» **Task directions**:
Find the word "really" in the listing; pull out each line holding it.

- - - - - - -

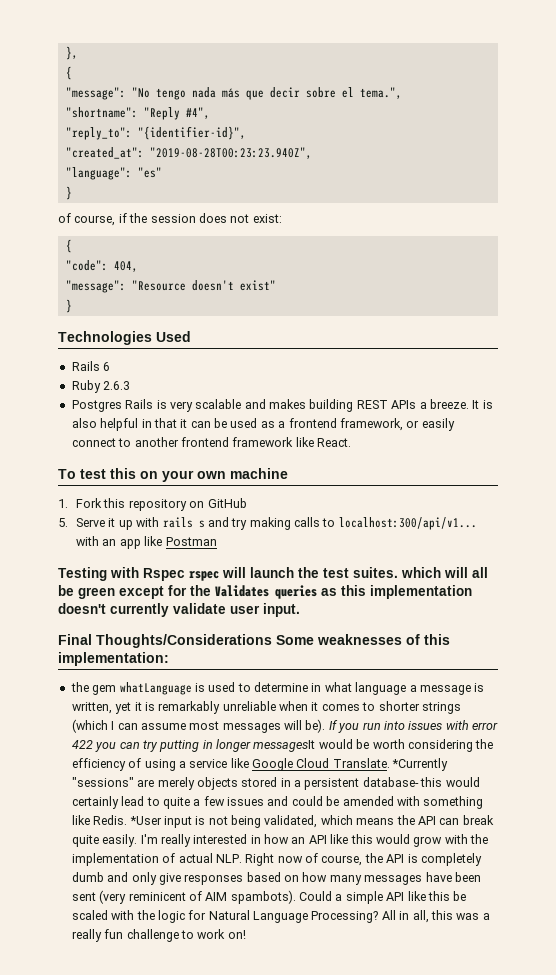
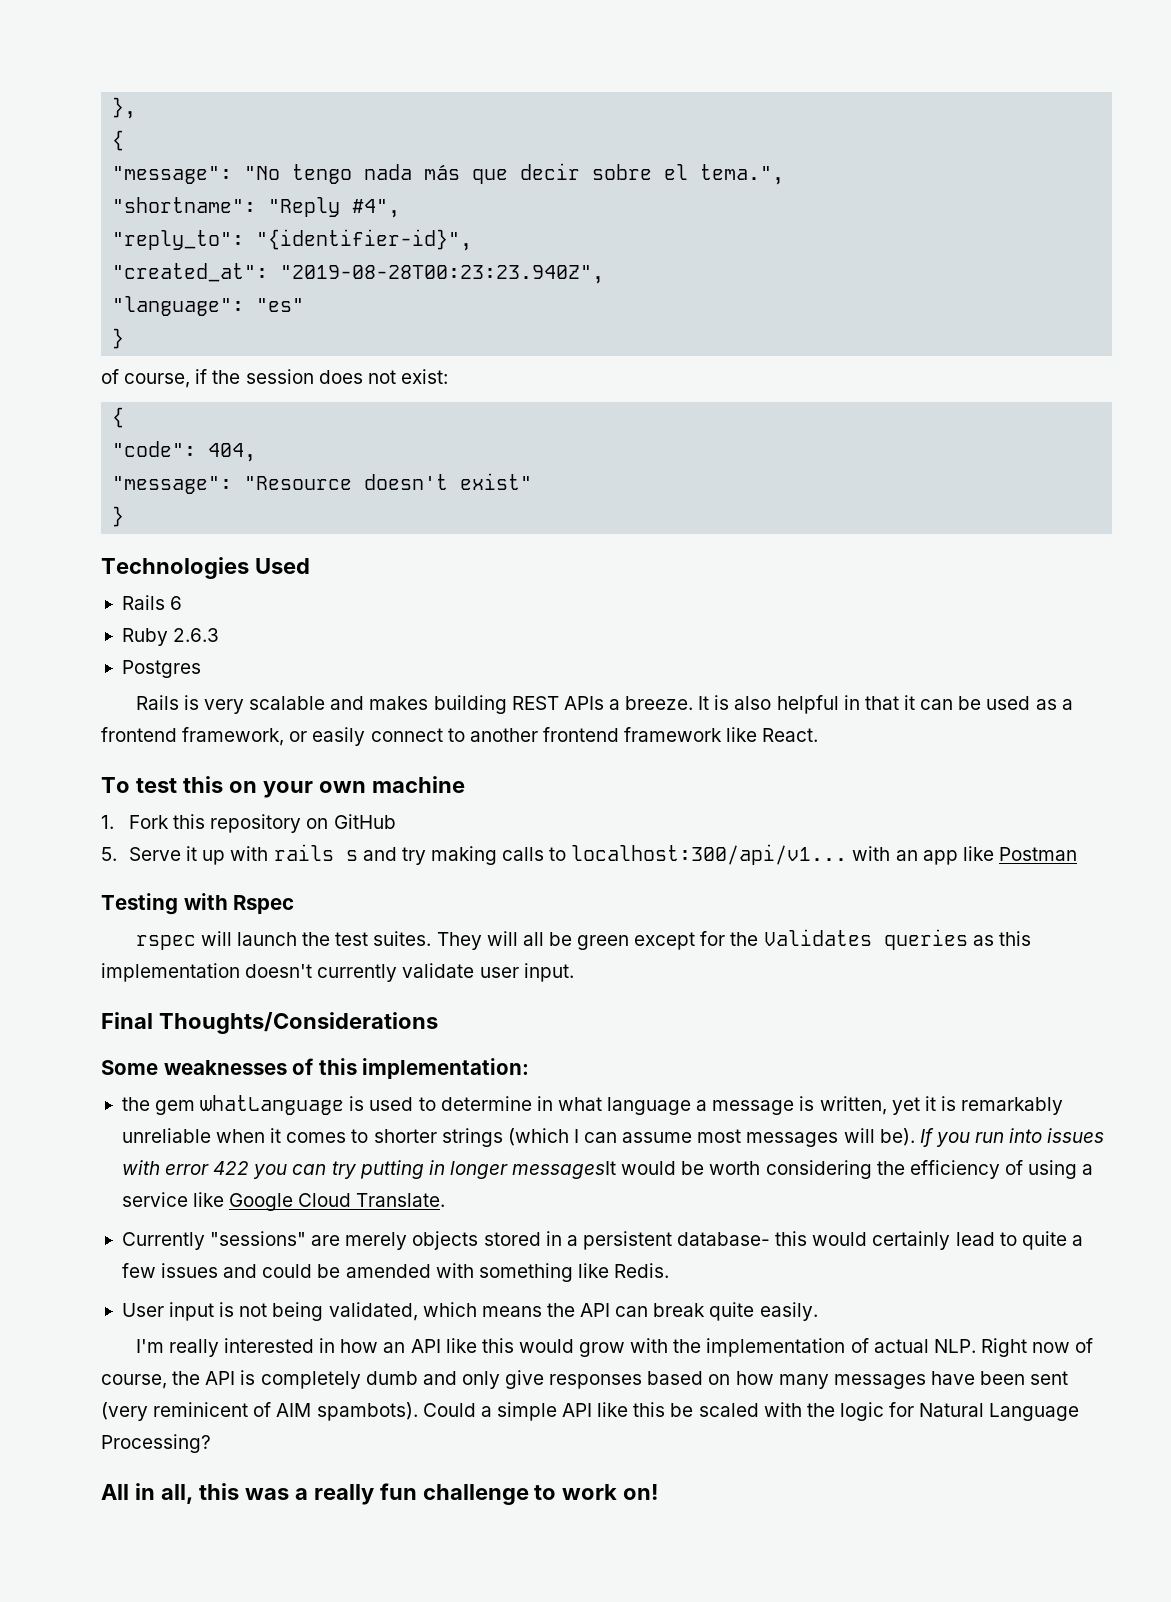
- Postgres Rails is very scalable and makes building REST APIs a breeze.
+ Postgres
+ Rails is very scalable and makes building REST APIs a breeze.
- Testing with Rspec rspec will launch the test suites. which will all be green except for the Validates queries as this implementation doesn't currently validate user input.
+ Testing with Rspec
+ rspec will launch the test suites. They will all be green except for the Validates queries as this implementation doesn't currently validate user input.
- Final Thoughts/Considerations Some weaknesses of this implementation:
+ Final Thoughts/Considerations
+ Some weaknesses of this implementation:
- If you run into issues with error 422 you can try putting in longer messagesIt would be worth considering the efficiency of using a service like Google Cloud Translate. *Currently "sessions" are merely objects stored in a persistent database- this would certainly lead to quite a few issues and could be amended with something like Redis. *User input is not being validated, which means the API can break quite easily. I'm really interested in how an API like this would grow with the implementation of actual NLP. Right now of course, the API is completely dumb and only give responses based on how many messages have been sent (very reminicent of AIM spambots).
+ If you run into issues with error 422 you can try putting in longer messagesIt would be worth considering the efficiency of using a service like Google Cloud Translate.
+ Currently "sessions" are merely objects stored in a persistent database- this would certainly lead to quite a few issues and could be amended with something like Redis.
+ User input is not being validated, which means the API can break quite easily.
+ I'm really interested in how an API like this would grow with the implementation of actual NLP. Right now of course, the API is completely dumb and only give responses based on how many messages have been sent (very reminicent of AIM spambots).
- Could a simple API like this be scaled with the logic for Natural Language Processing? All in all, this was a really fun challenge to work on!
+ Could a simple API like this be scaled with the logic for Natural Language Processing?
+ All in all, this was a really fun challenge to work on!

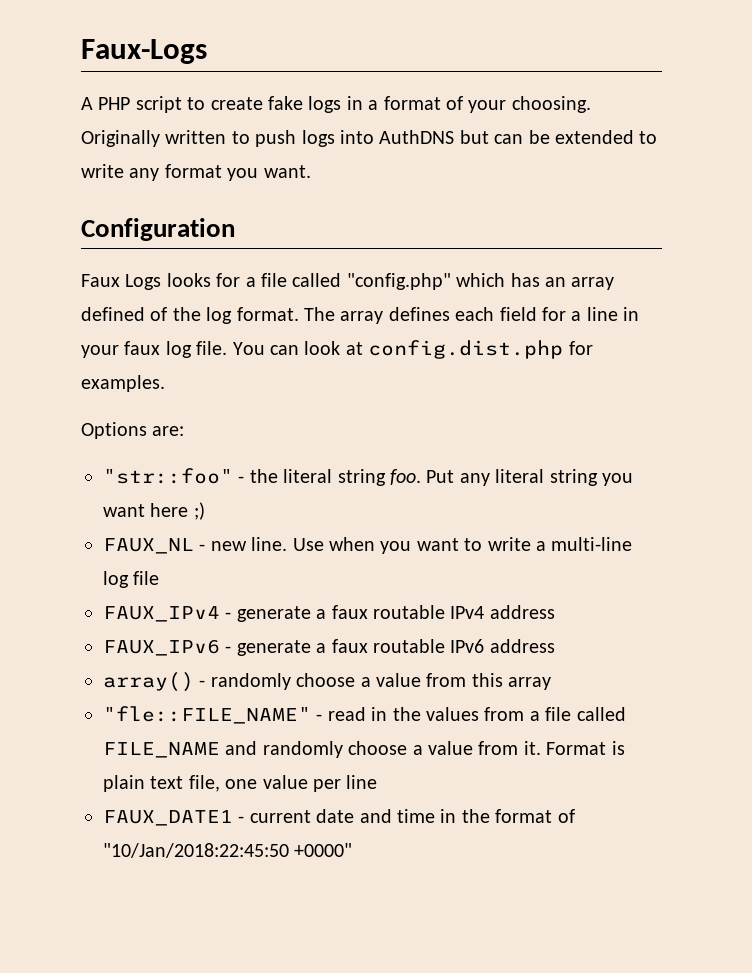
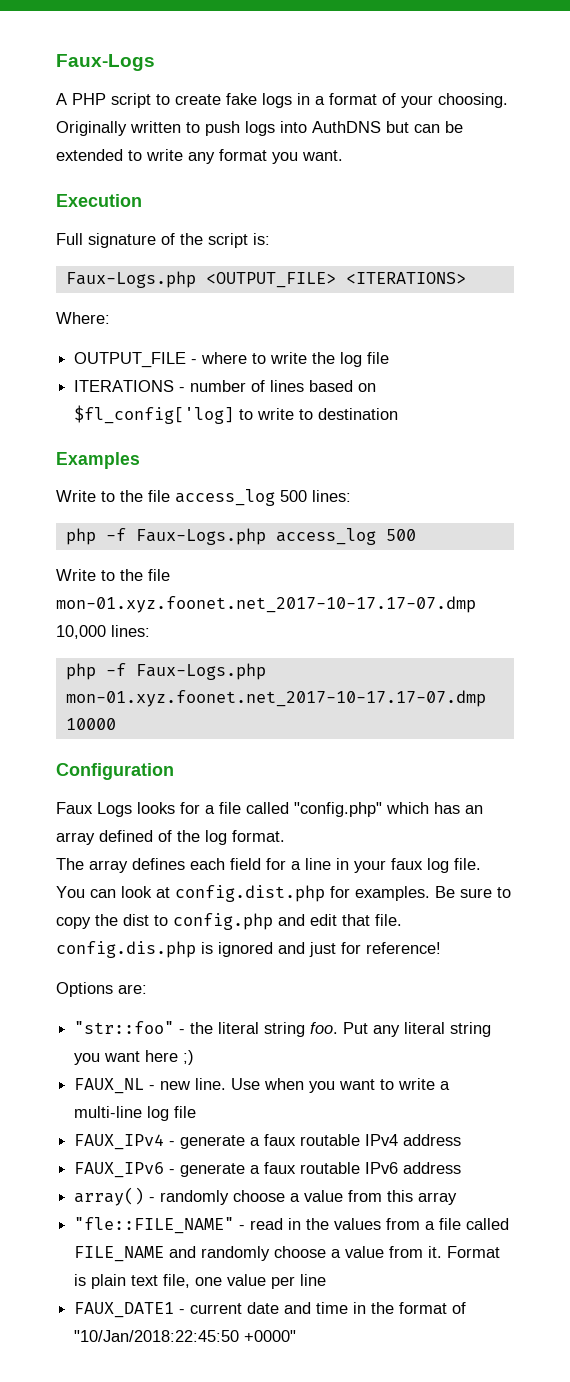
+ Execution
+ Full signature of the script is:
+ Faux-Logs.php <OUTPUT_FILE> <ITERATIONS>
+ Where:
+ OUTPUT_FILE - where to write the log file
+ ITERATIONS - number of lines based on $fl_config['log] to write to destination
+ Examples
+ Write to the file access_log 500 lines:
+ php -f Faux-Logs.php access_log 500
+ Write to the file mon-01.xyz.foonet.net_2017-10-17.17-07.dmp 10,000 lines:
+ php -f Faux-Logs.php mon-01.xyz.foonet.net_2017-10-17.17-07.dmp 10000
- Faux Logs looks for a file called "config.php" which has an array defined of the log format. The array defines each field for a line in your faux log file.
+ Faux Logs looks for a file called "config.php" which has an array defined of the log format.
+ The array defines each field for a line in your faux log file.
+ Be sure to copy the dist to config.php and edit that file. config.dis.php is ignored and just for reference!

- - - - - - -

» **Expected answer**:
- If you run into issues with error 422 you can try putting in longer messagesIt would be worth considering the efficiency of using a service like Google Cloud Translate. *Currently "sessions" are merely objects stored in a persistent database- this would certainly lead to quite a few issues and could be amended with something like Redis. *User input is not being validated, which means the API can break quite easily. I'm really interested in how an API like this would grow with the implementation of actual NLP. Right now of course, the API is completely dumb and only give responses based on how many messages have been sent (very reminicent of AIM spambots).
+ I'm really interested in how an API like this would grow with the implementation of actual NLP. Right now of course, the API is completely dumb and only give responses based on how many messages have been sent (very reminicent of AIM spambots).
- Could a simple API like this be scaled with the logic for Natural Language Processing? All in all, this was a really fun challenge to work on!
+ All in all, this was a really fun challenge to work on!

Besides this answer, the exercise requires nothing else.